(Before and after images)
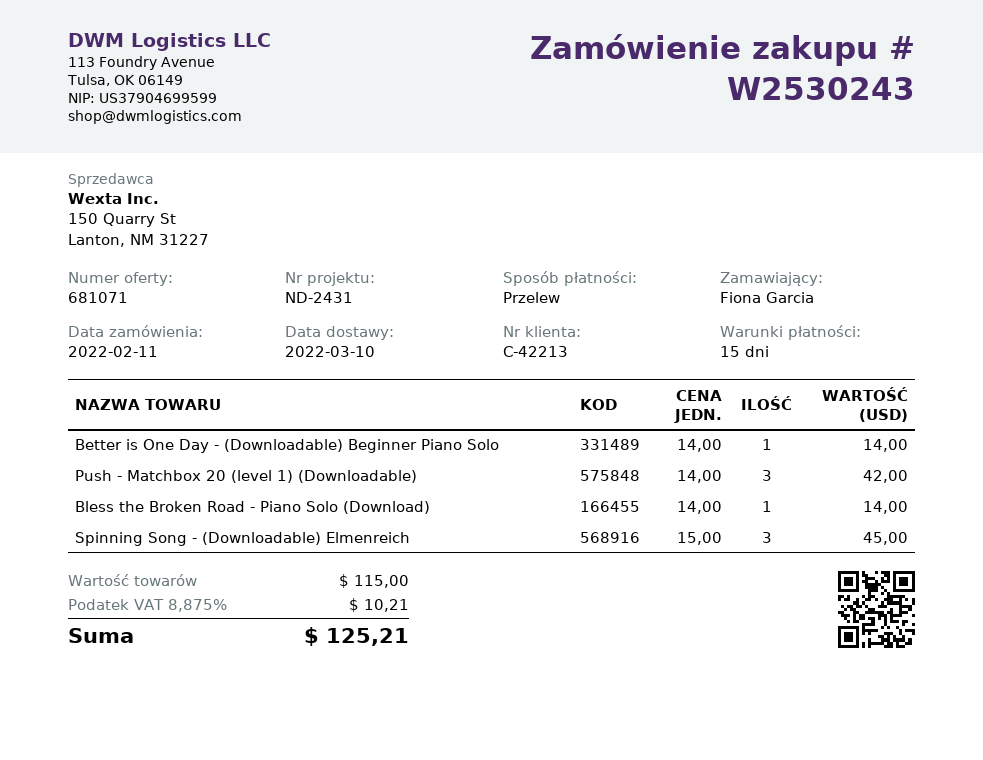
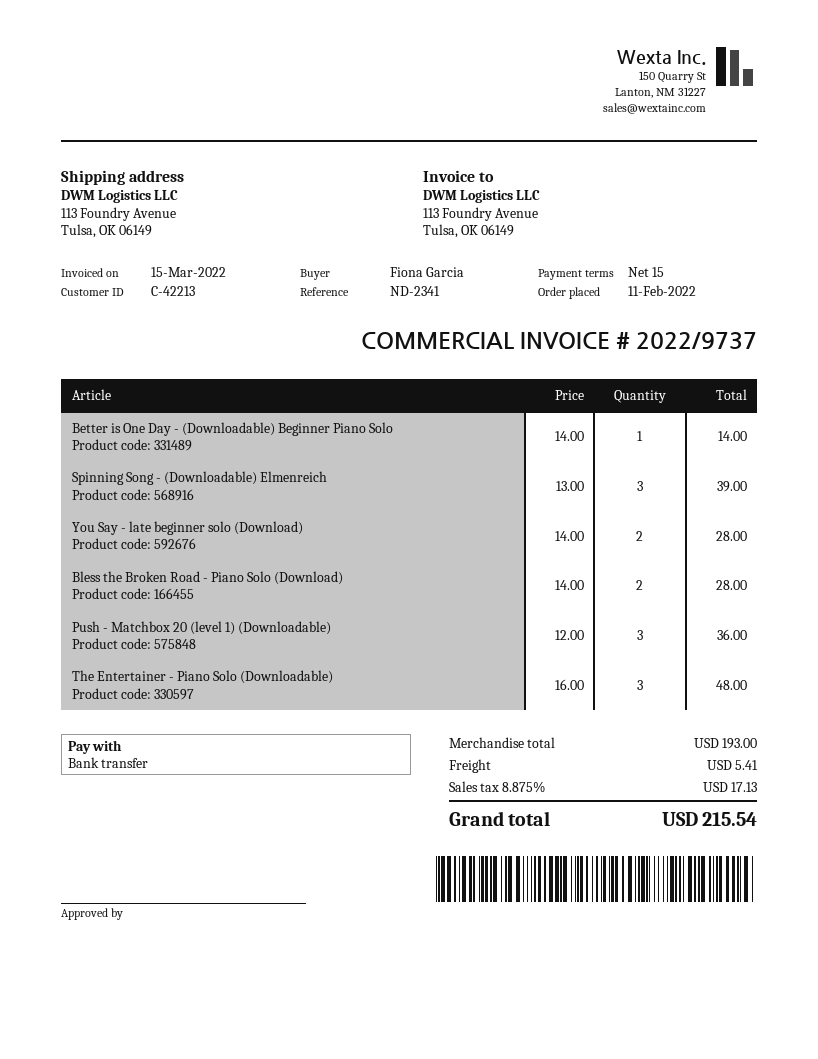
reference: ND-2431 -> ND-2341
Push - Matchbox 20 (level 1) (Downloadable): 3 x 14.00 = 42.00 -> 3 x 12.00 = 36.00
Bless the Broken Road - Piano Solo (Download): 1 x 14.00 = 14.00 -> 2 x 14.00 = 28.00
Spinning Song - (Downloadable) Elmenreich: 3 x 15.00 = 45.00 -> 3 x 13.00 = 39.00
You Say - late beginner solo (Download): none -> 2 x 14.00 = 28.00
The Entertainer - Piano Solo (Downloadable): none -> 3 x 16.00 = 48.00
subtotal: 115.00 -> 193.00
shipping: none -> 5.41
tax: 8.875% = 10.21 -> 8.875% = 17.13
total: 125.21 -> 215.54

Goal of the exercise →
Beginning with the line that has "shipping: none -> 5.41", set down each line through the last one above, exactly, and nothing else.

Task answer →
shipping: none -> 5.41
tax: 8.875% = 10.21 -> 8.875% = 17.13
total: 125.21 -> 215.54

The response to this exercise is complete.